Despite their reputation as aphrodisiacs, oysters and other shellfish should never be eaten raw. Shellfish are examples of what are called bottom, feeders. They take in surrounding water and force it back out through special filters. In this manner they capture tiny particles of food. The problem with this is that shellfish become a dumping ground for toxins and over time such compounds as mercury can rise to dangerous levels.
357. CAN IT
Although fresh is better there are times when you'll have to get your fish from a can. The two best examples of this are tuna and salmon. Tuna has been a staple of bodybuilding diets for decades. When buying canned fish, always look for fish that is packed in water alone. Avoid oils or sauces as they tend to be high in fat and salt. Once you open the tin, transfer leftovers to a sealed container and refrigerate. Don't store it in the origional tin - this not only increases the risk of food poisoning but may also give the meat a "tinny" taste. While many call light tuna "catfood grade," it carries 1/3 the amount of mercury as does albacore.
358. GETTING FRESH WITH FRUIT
Fruit are no different from vegetables and meat, the fresher the better. Unless you plan on using it for baking, give the old, on-sale fruit a pass. The nutrient content may have deteriorated by 50 percent or more.
359. KIWIS - THE WONDERS FROM DOWN UNDER
If you're tired of apples and oranges, try kiwis. Gram for gram, kiwis provide more vitamin C and minerals than oranges, apples or pears.

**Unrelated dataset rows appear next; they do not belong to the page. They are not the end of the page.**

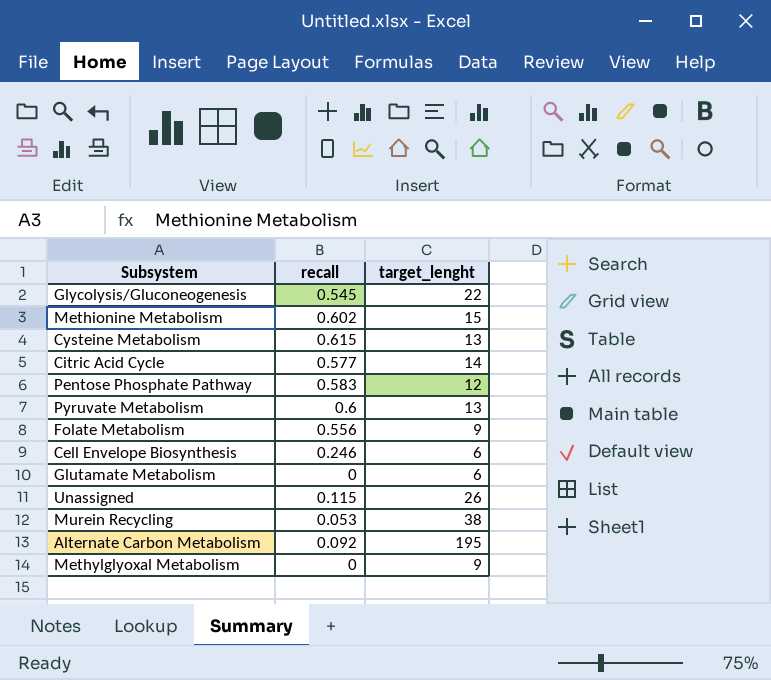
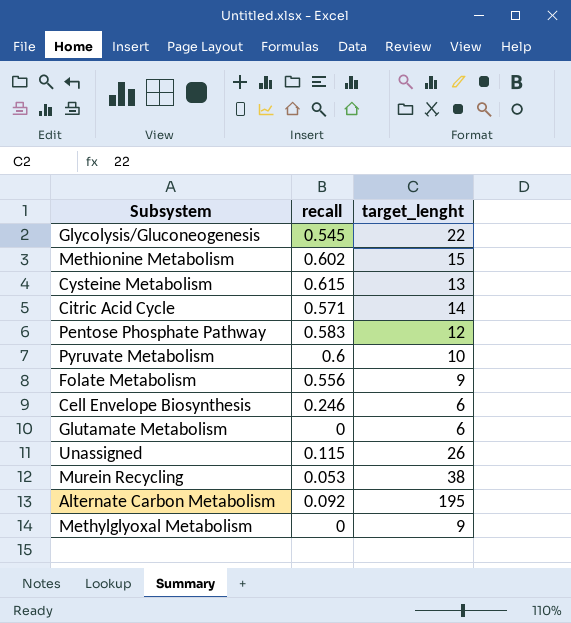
Citric Acid Cycle | recall: 0.577 -> 0.571
Pyruvate Metabolism | target_lenght: 13 -> 10

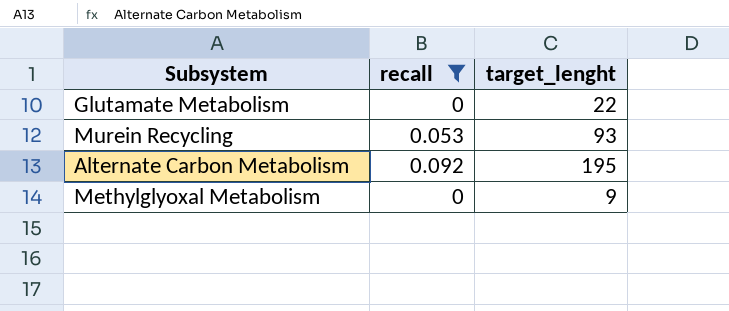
filter: none -> recall <= 0.092
Glutamate Metabolism | target_lenght: 6 -> 22
Murein Recycling | target_lenght: 38 -> 93

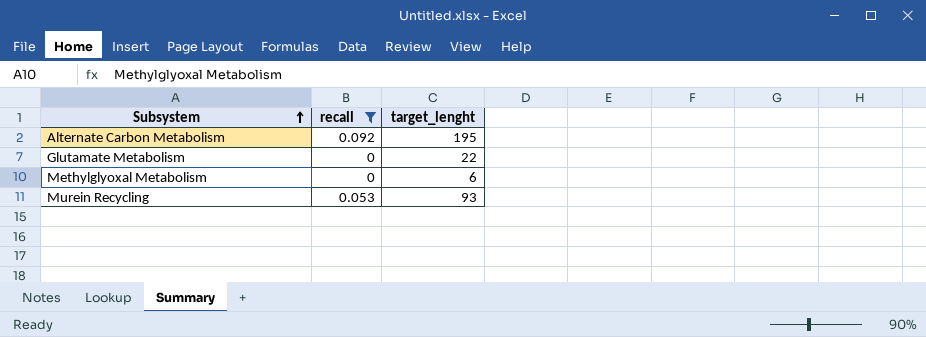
row order: none -> Subsystem ascending
Methylglyoxal Metabolism | target_lenght: 9 -> 6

360. EAT DRIED FRUIT SPARINGLY
Dried fruits have become popular in recent years and if prepared properly retain most of the nutrient content of the hydrated version. The only drawback is that the natural sugars have become concentrated (this is why raisins tend to taste sweeter than grapes). As expected, this increases the calorie content significantly. If you're trying to lose fat, keep your dried fruit intake to a minimum.